Erleichterung bei den Angeklagten

Bewährungsstrafe nach Plantagen-Betrieb

Syke - Von Wiebke Bruns. Nicht ins Gefängnis müssen zwei 47 und 65 Jahre alte Angeklagte aus Bremen, die an dem Betrieb von Cannabis-Indoorplantagen in Henstedt, Engeln-Brandheide und Bremen mitgewirkt hatten. Die Taten liegen mittlerweile mehrere Jahre zurück und fanden ihr Ende mit einet Razzia am 14. September 2011. Gestern fiel am Landgericht Verden das voraussichtlich letzte Urteil in dem Strafverfahren.

Bei der Urteilsverkündung war den beiden Männern die Erleichterung anzusehen: zwei Jahre Haft, ausgesetzt zur Bewährung, wegen unerlaubten Handeltreibens mit Betäubungsmitteln in nicht geringer Menge und teilweise Beihilfe.

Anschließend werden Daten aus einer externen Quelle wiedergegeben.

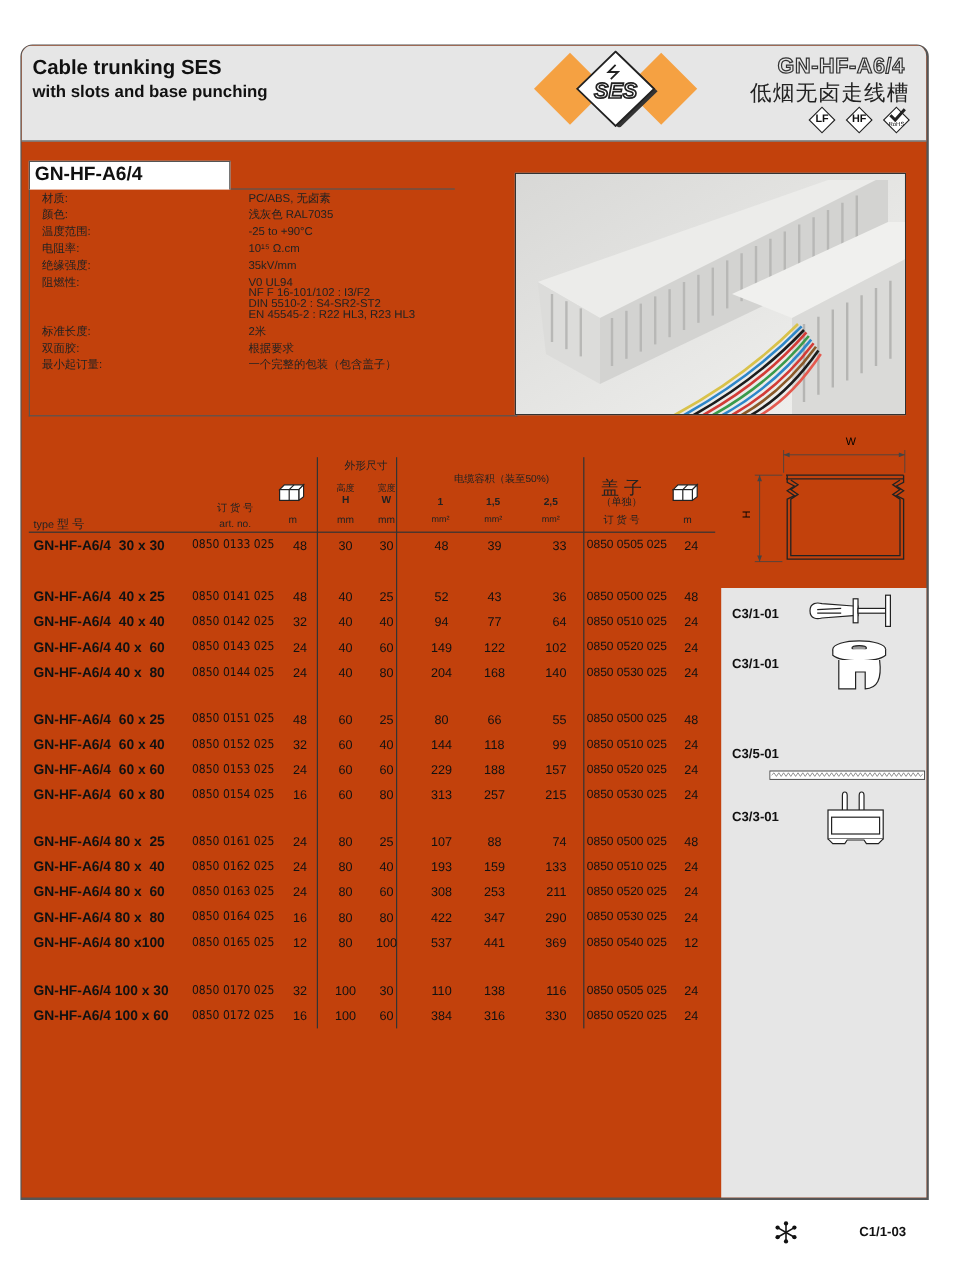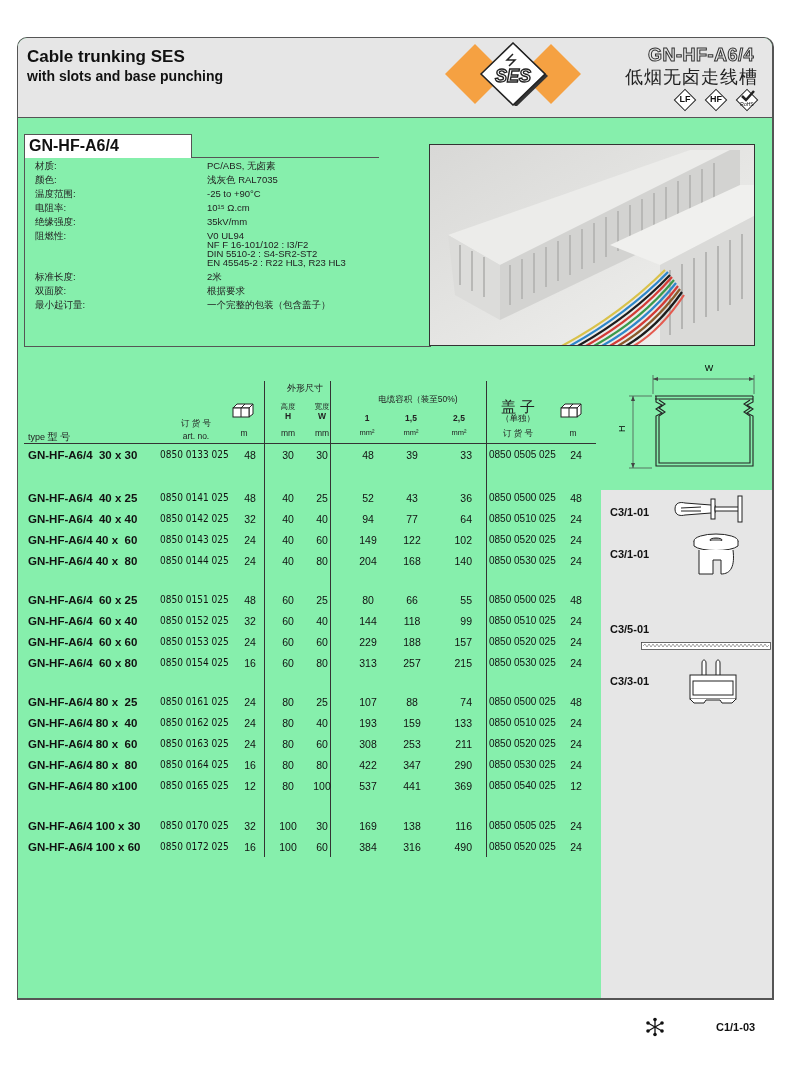--- a/index.html
+++ b/index.html
@@ -10,7 +10,7 @@
     position: absolute; left: 17px; top: 37px; width: 757px; height: 963px;
     border: 1.5px solid #555; border-radius: 10px 10px 0 0;
     border-bottom: 2px solid #555; border-right: 2px solid #555;
-    overflow: hidden; background: #86efac;
+    overflow: hidden; background: #c2410c;
   }
   .header {
     position: absolute; left: 0; top: 0; width: 100%; height: 80px;

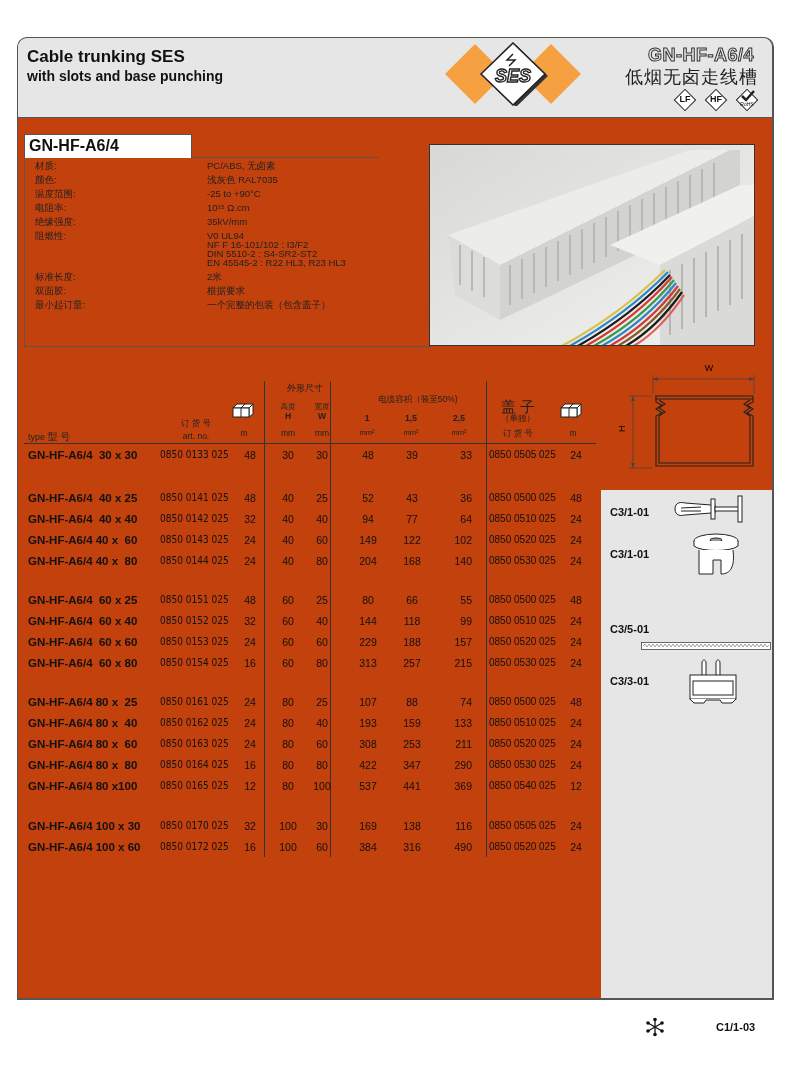--- a/index.html
+++ b/index.html
@@ -448,7 +448,7 @@
         <span class="c-pack">32</span>
         <span class="c-h">100</span>
         <span class="c-w">30</span>
-        <span class="c-v1">169</span>
+        <span class="c-v1">110</span>
         <span class="c-v15">138</span>
         <span class="c-v25">116</span>
         <span class="c-cov">0850 0505 025</span>

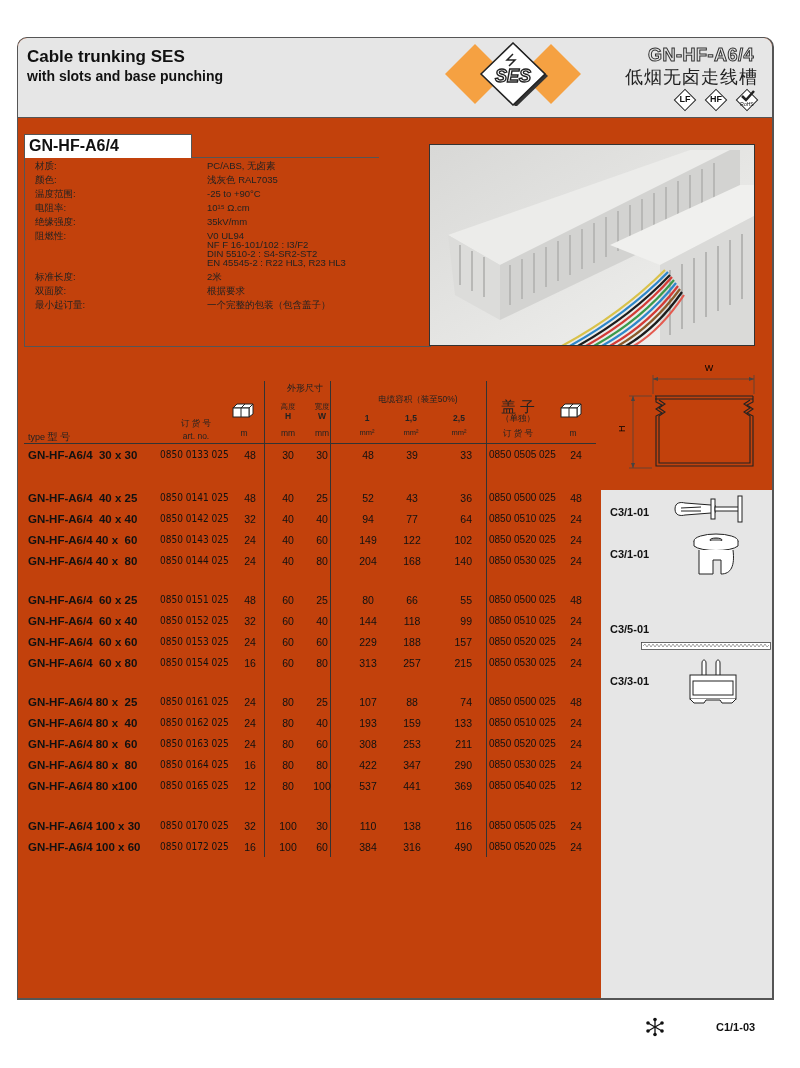--- a/index.html
+++ b/index.html
@@ -462,7 +462,7 @@
         <span class="c-w">60</span>
         <span class="c-v1">384</span>
         <span class="c-v15">316</span>
-        <span class="c-v25">490</span>
+        <span class="c-v25">330</span>
         <span class="c-cov">0850 0520 025</span>
         <span class="c-cpack">24</span>
     </div>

Erstes Urteil: Zwei Jahre und neun Monate Haft

Bereits im Jahr 2016 hatten sich die Männer vor dem Landgericht verantworten müssen. Damals vor einer anderen Kammer. Zwei Jahre und neun Monate Haft waren damals verhängt worden. Auf die Revision der Angeklagten wurde das Urteil vom Bundesgerichtshof aufgehoben. Eine andere Kammer des Verdener Landgerichts sollte neu verhandeln, mit recht klaren Vorgaben des BGH.

„Dieses Verfahren war geprägt davon, dass wesentliche Teile bereits vom Landgericht in einem ersten Verfahren bindend festgestellt worden sind“, hieß es gestern zu Beginn der Urteilsbegründung. Und die lange Verfahrensdauer war ein Kriterium für die nun gewährte Bewährung.

Der 65-Jährige ist Immobilienmakler und hatte damals aus der Zwangsversteigerung die Immobilien in Henstedt und Engeln-Brandheide erworben. „Ihm war klar, dass sein Bekannter dort eine professionelle Indoorplantage betreiben wollte“, betonte der Vorsitzende Richter Markus Tittel. Mit dem Betrieb der Anlage hatte der Angeklagte sonst nichts zu tun, profitierte aber über die Miete von den Taten.

Angeklagte verdienten an zahlreichen Ernten

Von dem 47-Jährigen wusste der Makler, dass dieser an dem Anbau von Cannabis beteiligt gewesen war. Er vermittelte dem 47-Jährigen nicht nur einen Hochbunker in Bremen, in dem ebenfalls eine Indoorplantage eingerichtet wurde, sondern gewährte ihm auch einen Kredit für den Kauf. Von der Plantage in dem Bunker seien nie Drogen in Umlauf gelangt. In den beiden anderen Objekten hatte es zahlreiche Ernten gegeben, an denen der 47-Jährige verdiente.

„Beiden Angeklagten war klar, dass es um Drogenanbau und Handel im großen Stil gehen sollte. Da verbietet sich die Annahme eines minderschweren Falls“, betonte der Vorsitzende. Das Ganze habe ein Ausmaß gehabt, „da hätte sich bei zeitnaher Verhandlung die Frage nach Bewährung nicht mehr gestellt“, so Tittel. Doch inzwischen seien Jahre vergangen.

Festgelegt wurden im Rahmen der Einziehung von Wertersatz bei dem 65-Jährigen insgesamt 139 000 Euro und bei dem 47-Jährigen 60 000 Euro. Denn Teil der Strafe ist es, dass Täter das durch die Tat erlangte und für die Taten genutzte (hier die Immobilien) Kapital nicht behalten dürfen.